With
voters now receiving ballots in the mail, Oregon State Public Interest
Research Group (OSPIRG) is urging a “yes” vote on measure 42. The
measure would prohibit insurance companies from basing insurance rates
or premiums on credit scores or credit worthiness.
“The
use of credit scores or any other form of credit history is wholly
inappropriate for insurance purposes,” said OSPIRG consumer advocate
Laura Etherton, “the insurance industry should stop using credit scores
as an excuse to charge higher prices.”
OSPIRG
advocated a ban on credit scoring in insurance in the 2003 Legislative
session, and supported, as a first step, the compromise bill that
passed which prohibited the use of credit history for insurance renewal
rate setting and cancellations.
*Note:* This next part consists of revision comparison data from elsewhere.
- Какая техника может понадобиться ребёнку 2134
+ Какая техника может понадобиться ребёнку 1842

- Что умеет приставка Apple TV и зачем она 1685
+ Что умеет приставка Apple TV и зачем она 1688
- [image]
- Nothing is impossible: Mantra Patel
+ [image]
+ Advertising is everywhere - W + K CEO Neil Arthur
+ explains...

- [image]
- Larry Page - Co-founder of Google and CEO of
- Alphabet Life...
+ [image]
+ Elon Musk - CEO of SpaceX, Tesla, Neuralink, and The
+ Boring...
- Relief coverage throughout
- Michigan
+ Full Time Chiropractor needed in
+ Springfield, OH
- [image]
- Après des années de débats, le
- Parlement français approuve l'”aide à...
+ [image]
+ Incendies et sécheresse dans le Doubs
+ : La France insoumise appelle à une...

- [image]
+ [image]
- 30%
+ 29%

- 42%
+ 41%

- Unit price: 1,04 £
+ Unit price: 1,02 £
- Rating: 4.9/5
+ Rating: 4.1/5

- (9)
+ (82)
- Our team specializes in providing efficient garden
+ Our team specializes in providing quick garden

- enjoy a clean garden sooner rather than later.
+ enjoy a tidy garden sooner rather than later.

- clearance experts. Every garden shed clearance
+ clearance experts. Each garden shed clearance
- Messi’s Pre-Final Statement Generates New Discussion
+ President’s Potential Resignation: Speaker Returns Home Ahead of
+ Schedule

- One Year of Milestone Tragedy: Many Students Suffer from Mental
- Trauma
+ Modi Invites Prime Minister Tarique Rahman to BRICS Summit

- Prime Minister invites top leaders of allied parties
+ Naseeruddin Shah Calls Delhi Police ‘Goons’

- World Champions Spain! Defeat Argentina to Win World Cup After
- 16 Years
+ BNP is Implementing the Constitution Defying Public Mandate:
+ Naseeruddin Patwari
Measure 42 would expand protections to
consumers shopping for new insurance coverage.
A
consumer may find himself labeled with a lower credit score for any
number of reasons, such as filing medical bankruptcy, owing higher
balances on credit cards, having an error on his credit report, or even
becoming a victim of identity theft. Victims of identity theft often
find out a thief has taken out credit in their name only after the
damage is done to their credit report. According to a 2004 OSPIRG
study, nearly one in four credit reports contained errors serious
enough to lead to the denial of credit.
“None
of these factors make the consumer a worse driver, or more likely to
have a homeowner’s insurance claim,” said Etherton, “But the insurance
companies will use that lower credit score as the reason to charge the
consumer a higher rate.”
OSPIRG
encourages insurance companies to only use factors directly related to
the insured activity in rate setting, such as a consumer’s driving
habits – tickets, accidents and driver's education courses – in auto
insurance underwriting and rate-making decisions.
“Insurance ought to be fair and transparent for consumers,” said Etherton, “credit scoring just doesn’t belong.”